Set down a faithful copy of every record below, with no images.

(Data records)
-------

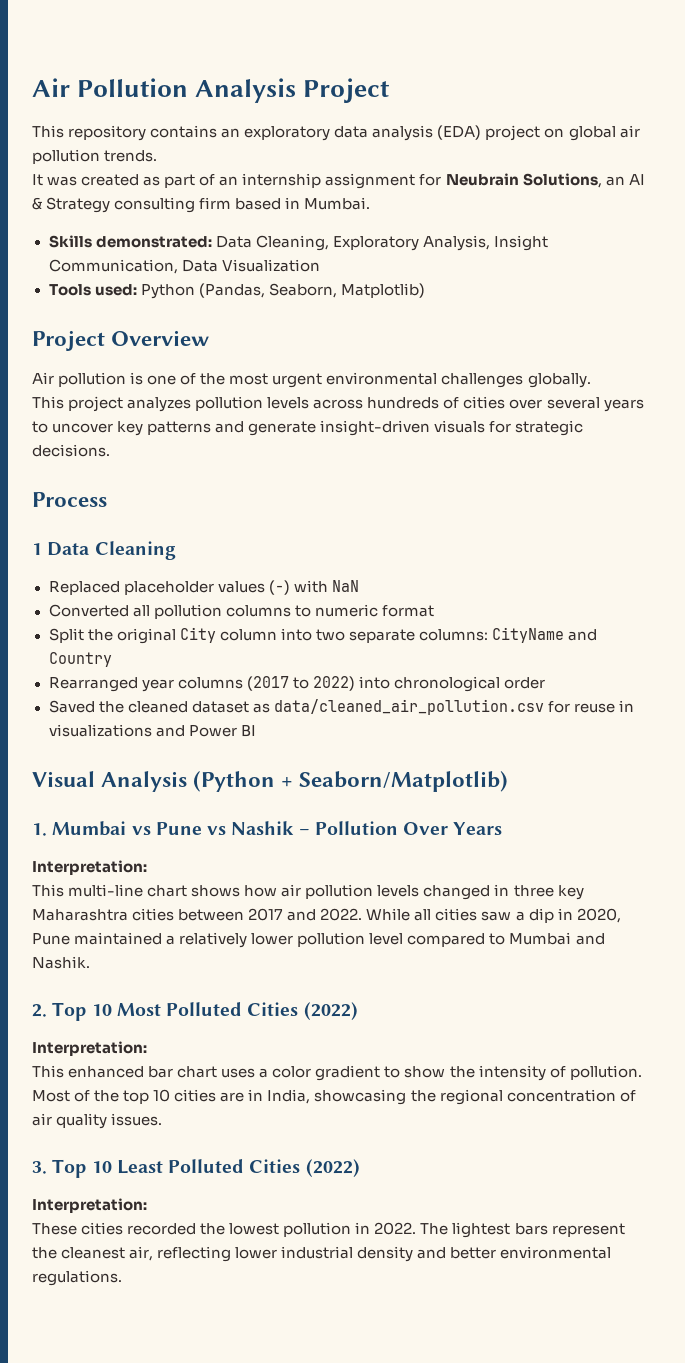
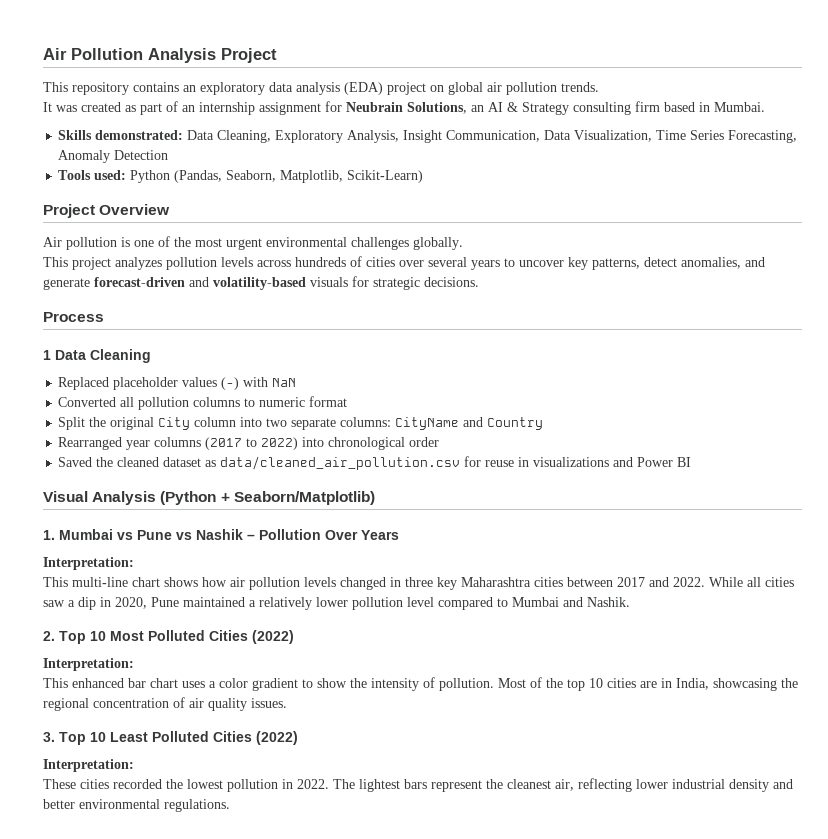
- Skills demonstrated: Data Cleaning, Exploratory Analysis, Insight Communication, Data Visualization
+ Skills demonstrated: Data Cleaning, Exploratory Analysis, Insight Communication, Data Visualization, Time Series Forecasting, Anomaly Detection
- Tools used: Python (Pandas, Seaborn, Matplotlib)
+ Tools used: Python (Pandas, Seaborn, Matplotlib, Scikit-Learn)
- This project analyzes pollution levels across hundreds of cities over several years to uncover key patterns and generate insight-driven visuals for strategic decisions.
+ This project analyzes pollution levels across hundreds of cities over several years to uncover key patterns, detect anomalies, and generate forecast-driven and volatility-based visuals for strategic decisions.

-------

* Written reply *
- Skills demonstrated: Data Cleaning, Exploratory Analysis, Insight Communication, Data Visualization
+ Skills demonstrated: Data Cleaning, Exploratory Analysis, Insight Communication, Data Visualization, Time Series Forecasting, Anomaly Detection
- Tools used: Python (Pandas, Seaborn, Matplotlib)
+ Tools used: Python (Pandas, Seaborn, Matplotlib, Scikit-Learn)
- This project analyzes pollution levels across hundreds of cities over several years to uncover key patterns and generate insight-driven visuals for strategic decisions.
+ This project analyzes pollution levels across hundreds of cities over several years to uncover key patterns, detect anomalies, and generate forecast-driven and volatility-based visuals for strategic decisions.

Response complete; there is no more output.